Web page revision data
══════════════════════════════

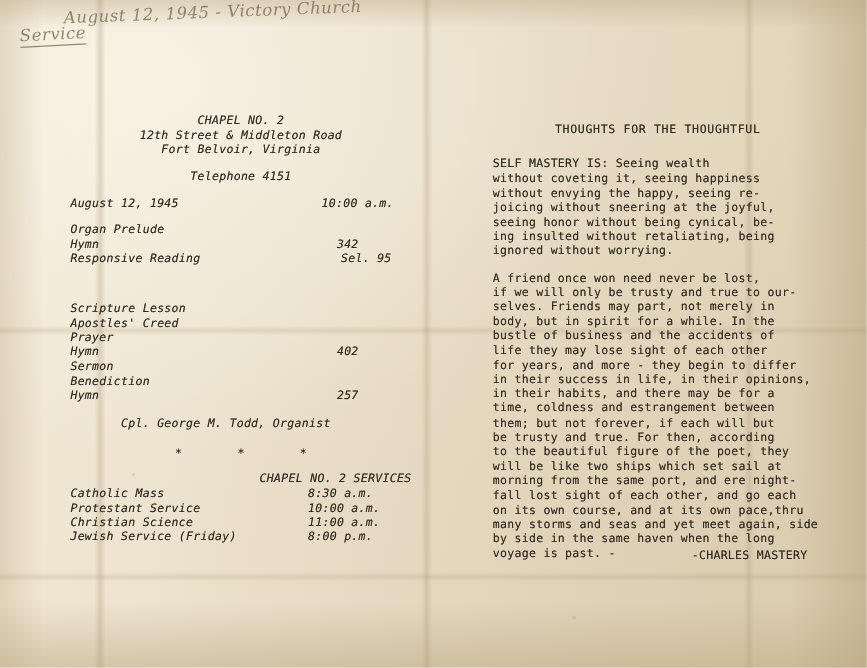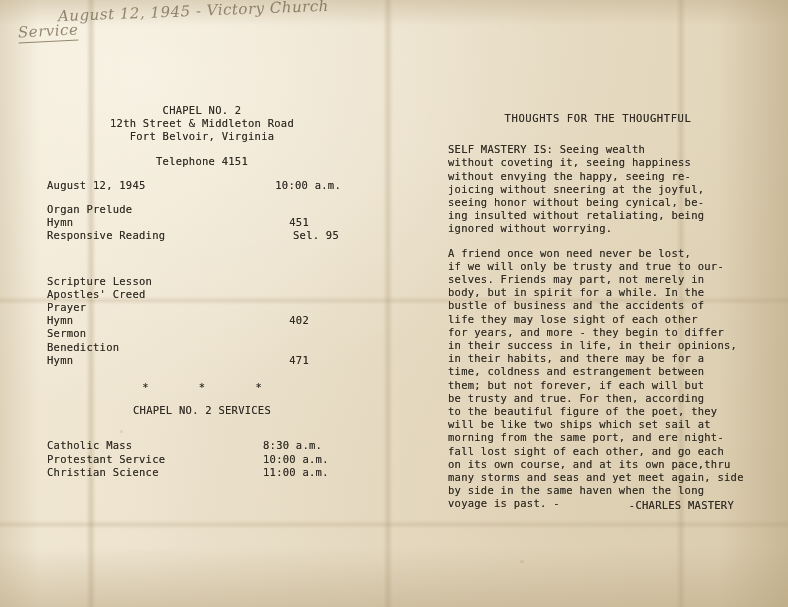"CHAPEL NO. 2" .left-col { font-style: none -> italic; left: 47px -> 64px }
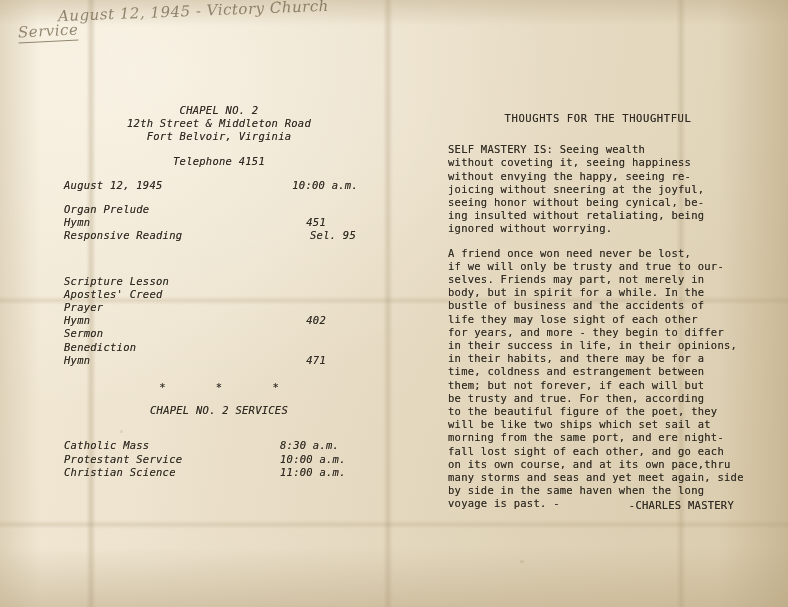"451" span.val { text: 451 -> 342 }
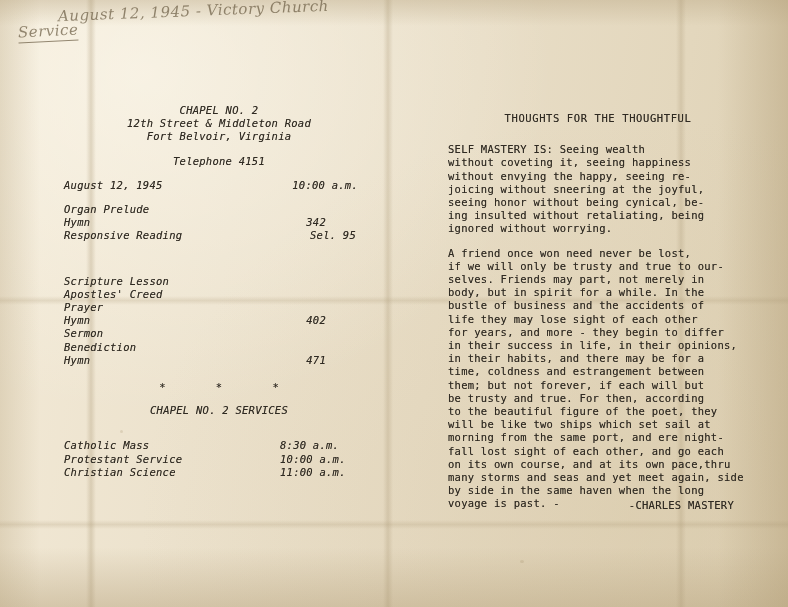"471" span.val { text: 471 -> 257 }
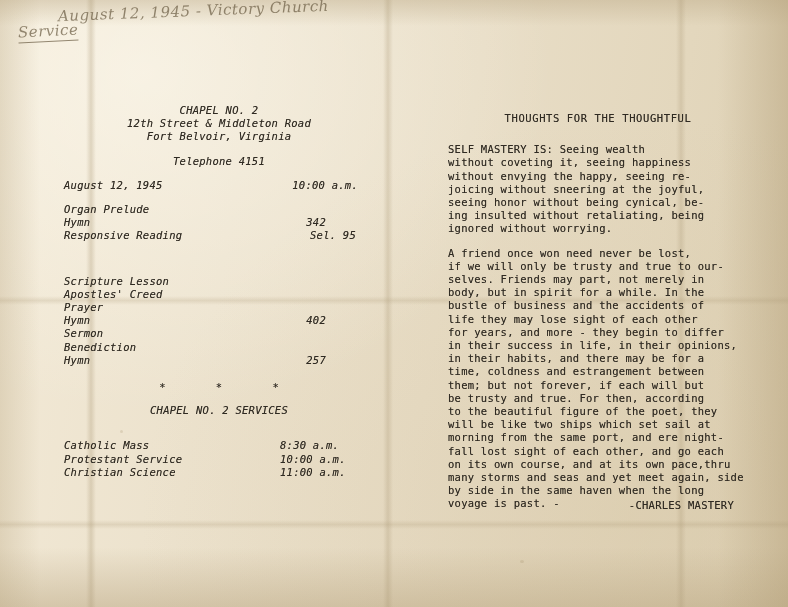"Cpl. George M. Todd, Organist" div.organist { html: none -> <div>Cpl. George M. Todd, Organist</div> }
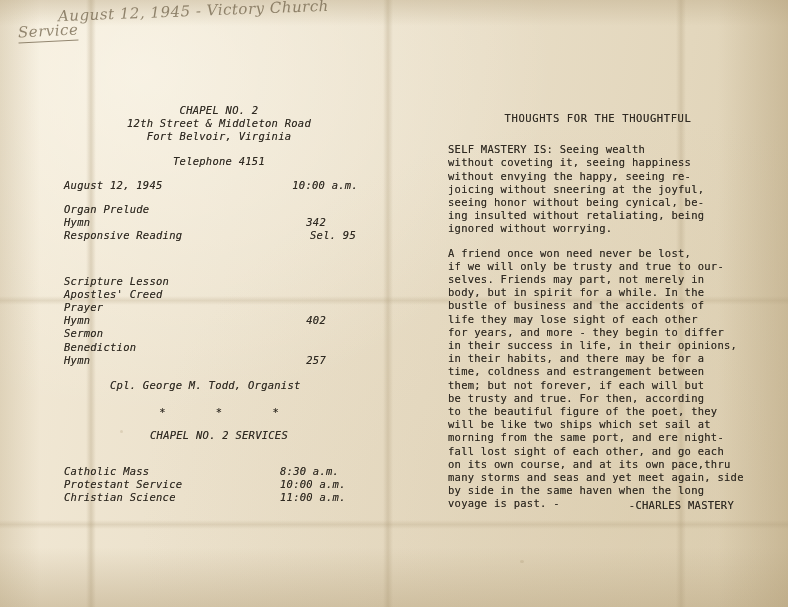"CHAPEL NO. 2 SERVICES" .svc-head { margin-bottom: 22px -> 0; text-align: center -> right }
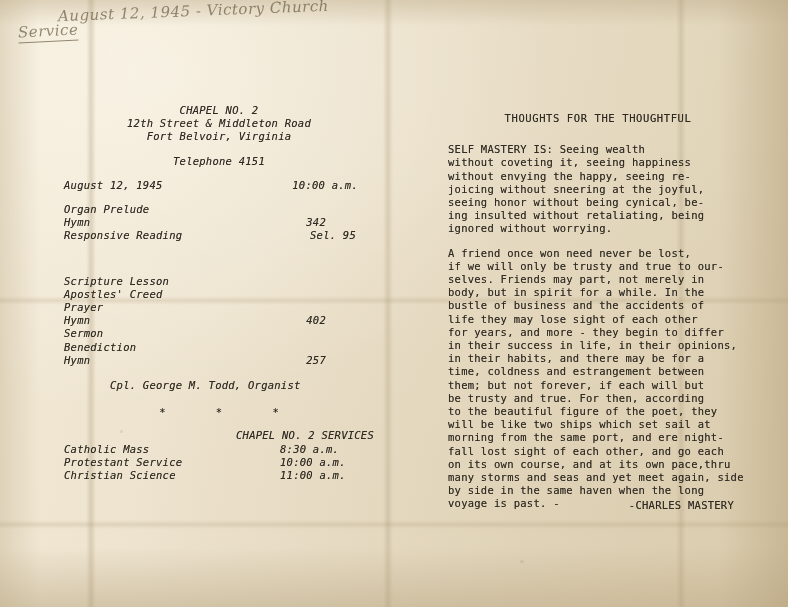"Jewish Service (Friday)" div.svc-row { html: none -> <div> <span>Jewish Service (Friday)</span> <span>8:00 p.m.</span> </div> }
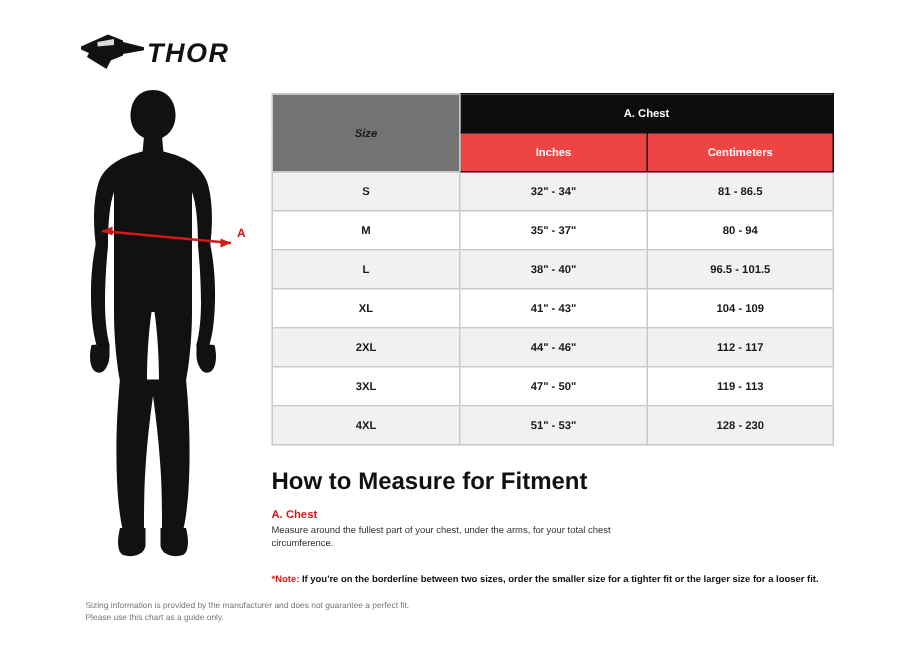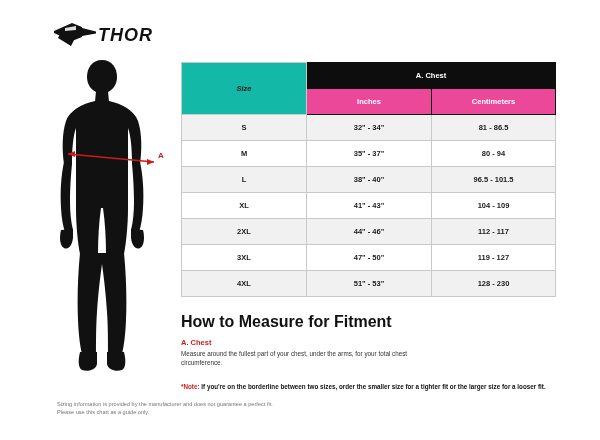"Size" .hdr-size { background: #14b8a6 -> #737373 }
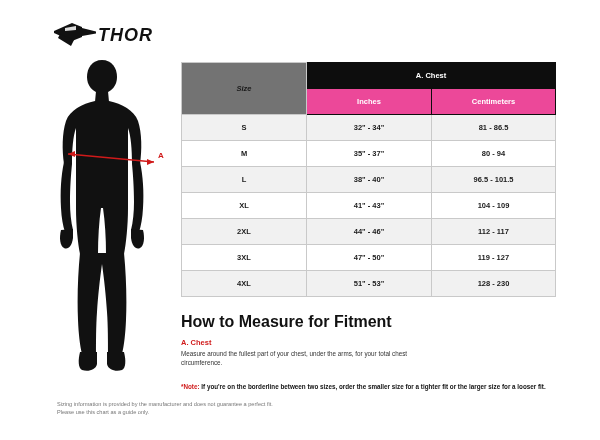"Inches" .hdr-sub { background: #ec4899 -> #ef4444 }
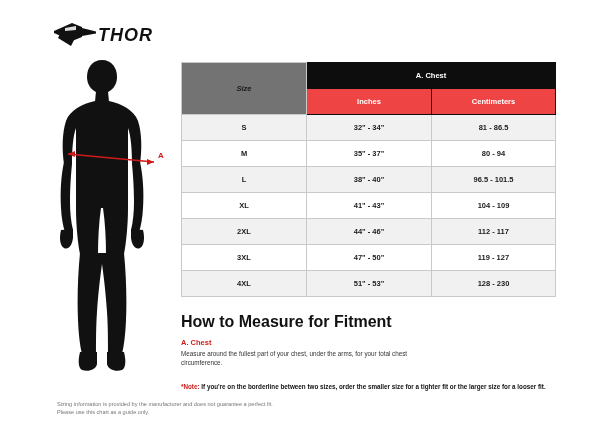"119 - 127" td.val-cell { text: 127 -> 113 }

══════════════════════════════

Directions -
Set down exactly, from the line that contains "margin-bottom: 22px ->" through the last line of the data, each line as it stands, and leave the pictures out.

Answer to this problem -
"CHAPEL NO. 2 SERVICES" .svc-head { margin-bottom: 22px -> 0; text-align: center -> right }
"Jewish Service (Friday)" div.svc-row { html: none -> <div> <span>Jewish Service (Friday)</span> <span>8:00 p.m.</span> </div> }
"Size" .hdr-size { background: #14b8a6 -> #737373 }
"Inches" .hdr-sub { background: #ec4899 -> #ef4444 }
"119 - 127" td.val-cell { text: 127 -> 113 }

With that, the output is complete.